## [Your task]
Without the pictures, give the entries below again exactly as written.

## [Listed entries]
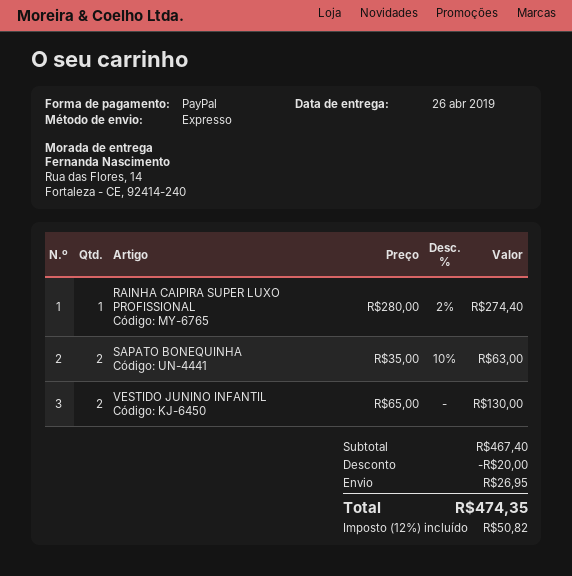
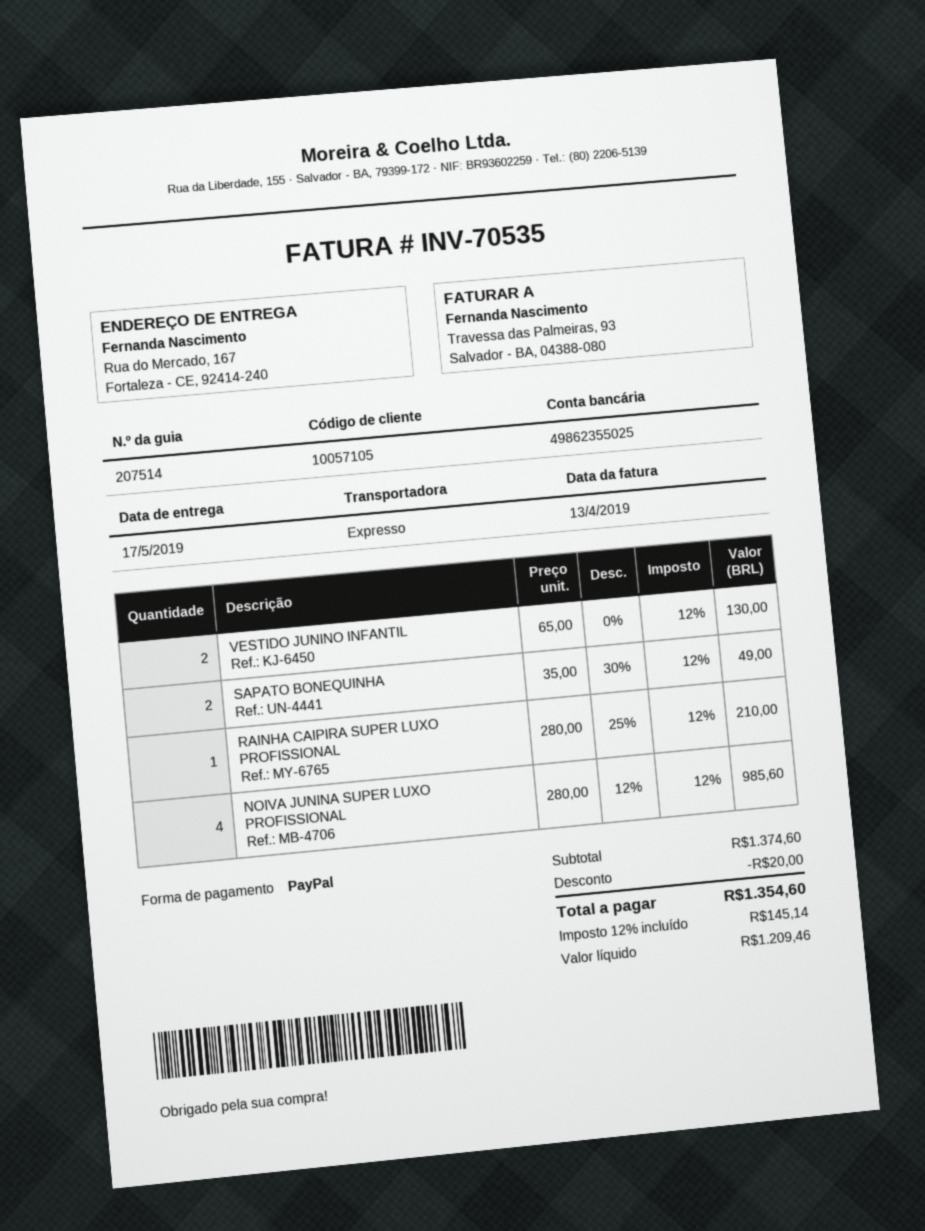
delivery date: 2019-04-26 -> 2019-05-17
ship to: Rua das Flores, 14, Fortaleza - CE, 92414-240 -> Rua do Mercado, 167, Fortaleza - CE, 92414-240
RAINHA CAIPIRA SUPER LUXO PROFISSIONAL: 1 x 280.00 - 2% = 274.40 -> 1 x 280.00 - 25% = 210.00
SAPATO BONEQUINHA: 2 x 35.00 - 10% = 63.00 -> 2 x 35.00 - 30% = 49.00
NOIVA JUNINA SUPER LUXO PROFISSIONAL: none -> 4 x 280.00 - 12% = 985.60
subtotal: 467.40 -> 1374.60
shipping: 26.95 -> none
tax: 12% = 50.82 -> 12% = 145.14
total: 474.35 -> 1354.60

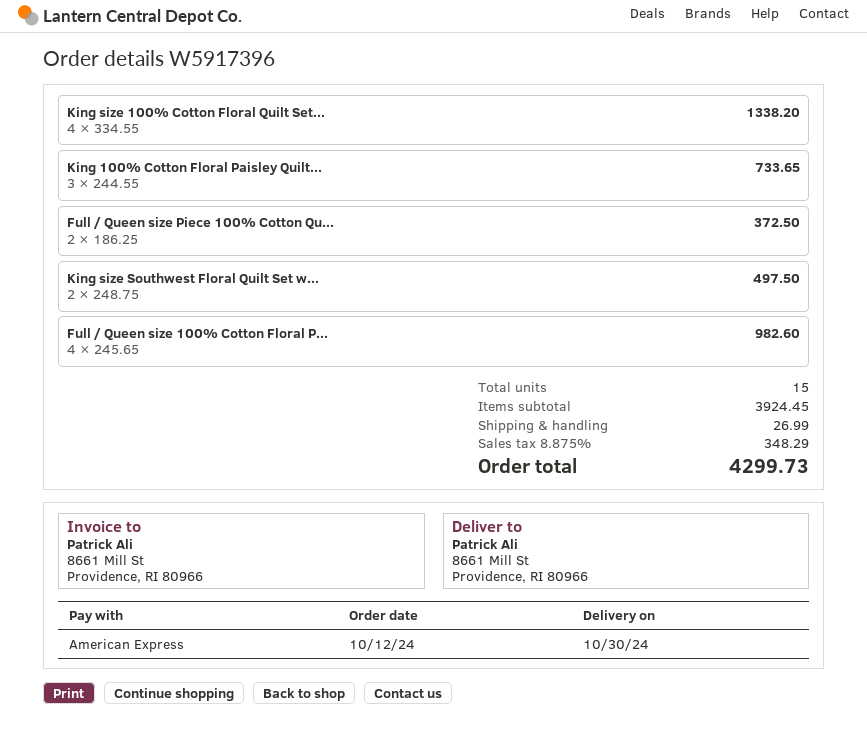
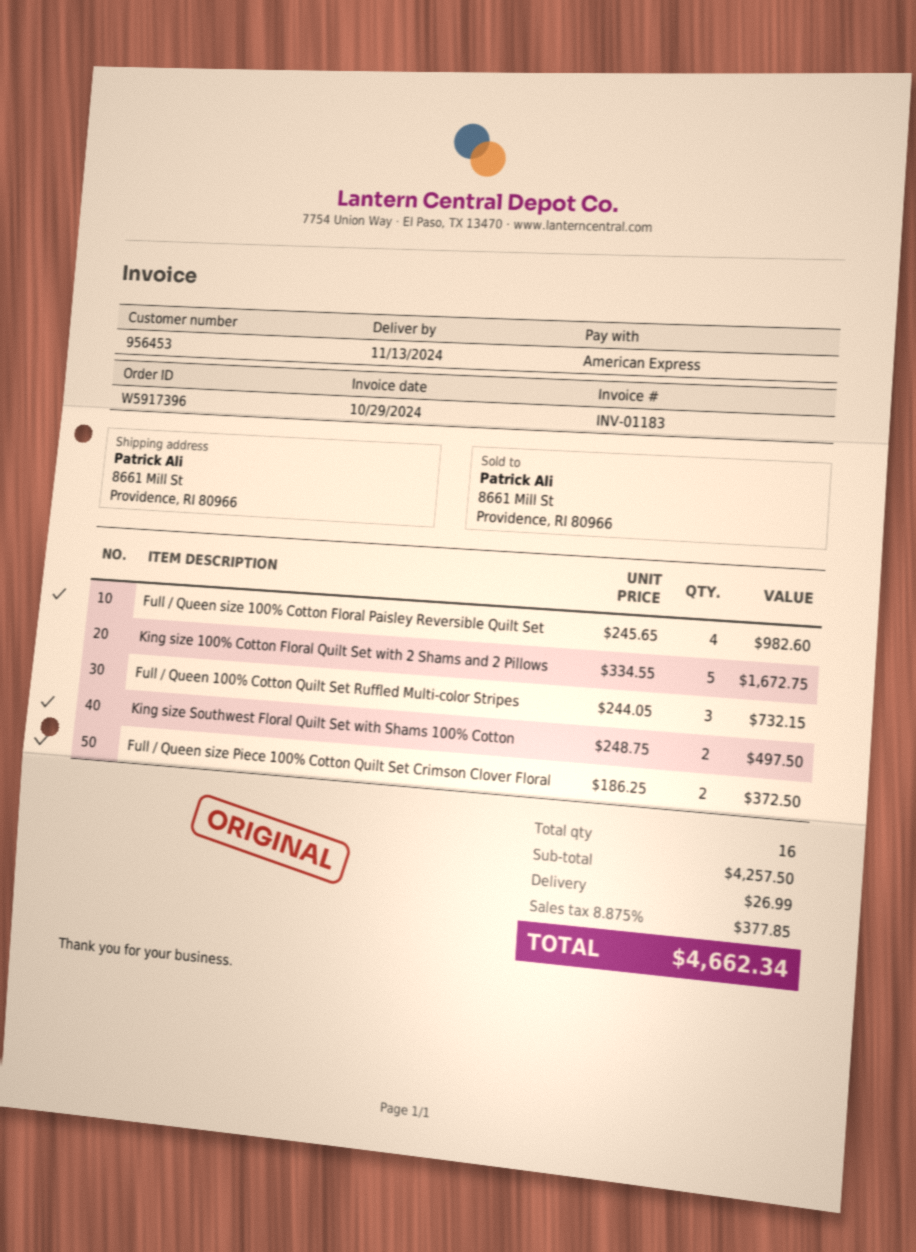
delivery date: 2024-10-30 -> 2024-11-13
King size 100% Cotton Floral Quilt Set...: 4 x 334.55 = 1338.20 -> 5 x 334.55 = 1672.75
King 100% Cotton Floral Paisley Quilt...: 3 x 244.55 = 733.65 -> none
Full / Queen 100% Cotton Quilt Set Ruffled Multi-color Stripes: none -> 3 x 244.05 = 732.15
total quantity: 15 -> 16
subtotal: 3924.45 -> 4257.50
tax: 8.875% = 348.29 -> 8.875% = 377.85
total: 4299.73 -> 4662.34

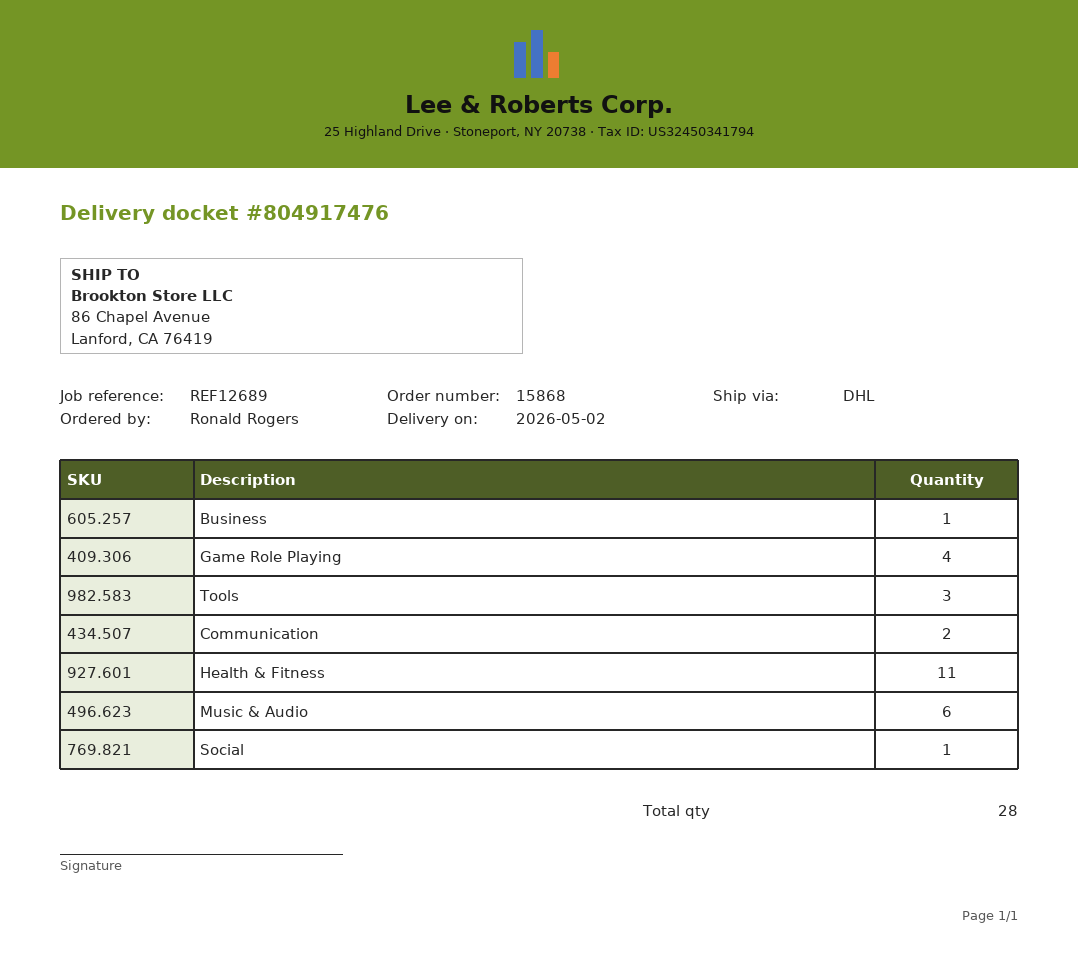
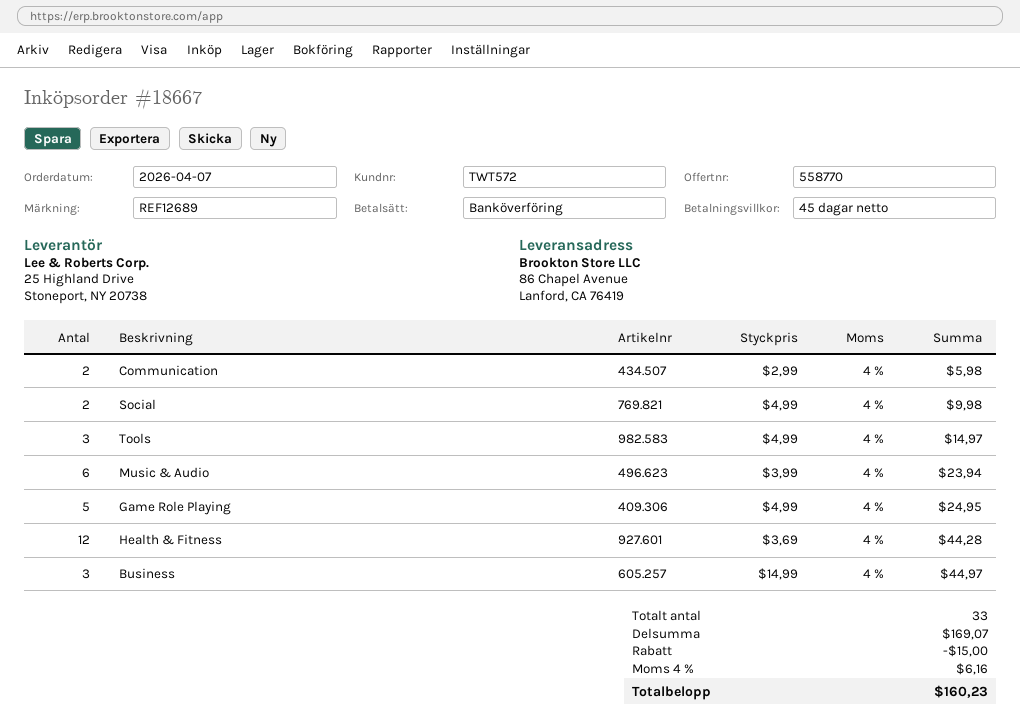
order number: 15868 -> 18667
Business: 1 -> 3
Game Role Playing: 4 -> 5
Health & Fitness: 11 -> 12
Social: 1 -> 2
total quantity: 28 -> 33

## [Task result]
delivery date: 2019-04-26 -> 2019-05-17
ship to: Rua das Flores, 14, Fortaleza - CE, 92414-240 -> Rua do Mercado, 167, Fortaleza - CE, 92414-240
RAINHA CAIPIRA SUPER LUXO PROFISSIONAL: 1 x 280.00 - 2% = 274.40 -> 1 x 280.00 - 25% = 210.00
SAPATO BONEQUINHA: 2 x 35.00 - 10% = 63.00 -> 2 x 35.00 - 30% = 49.00
NOIVA JUNINA SUPER LUXO PROFISSIONAL: none -> 4 x 280.00 - 12% = 985.60
subtotal: 467.40 -> 1374.60
shipping: 26.95 -> none
tax: 12% = 50.82 -> 12% = 145.14
total: 474.35 -> 1354.60

delivery date: 2024-10-30 -> 2024-11-13
King size 100% Cotton Floral Quilt Set...: 4 x 334.55 = 1338.20 -> 5 x 334.55 = 1672.75
King 100% Cotton Floral Paisley Quilt...: 3 x 244.55 = 733.65 -> none
Full / Queen 100% Cotton Quilt Set Ruffled Multi-color Stripes: none -> 3 x 244.05 = 732.15
total quantity: 15 -> 16
subtotal: 3924.45 -> 4257.50
tax: 8.875% = 348.29 -> 8.875% = 377.85
total: 4299.73 -> 4662.34

order number: 15868 -> 18667
Business: 1 -> 3
Game Role Playing: 4 -> 5
Health & Fitness: 11 -> 12
Social: 1 -> 2
total quantity: 28 -> 33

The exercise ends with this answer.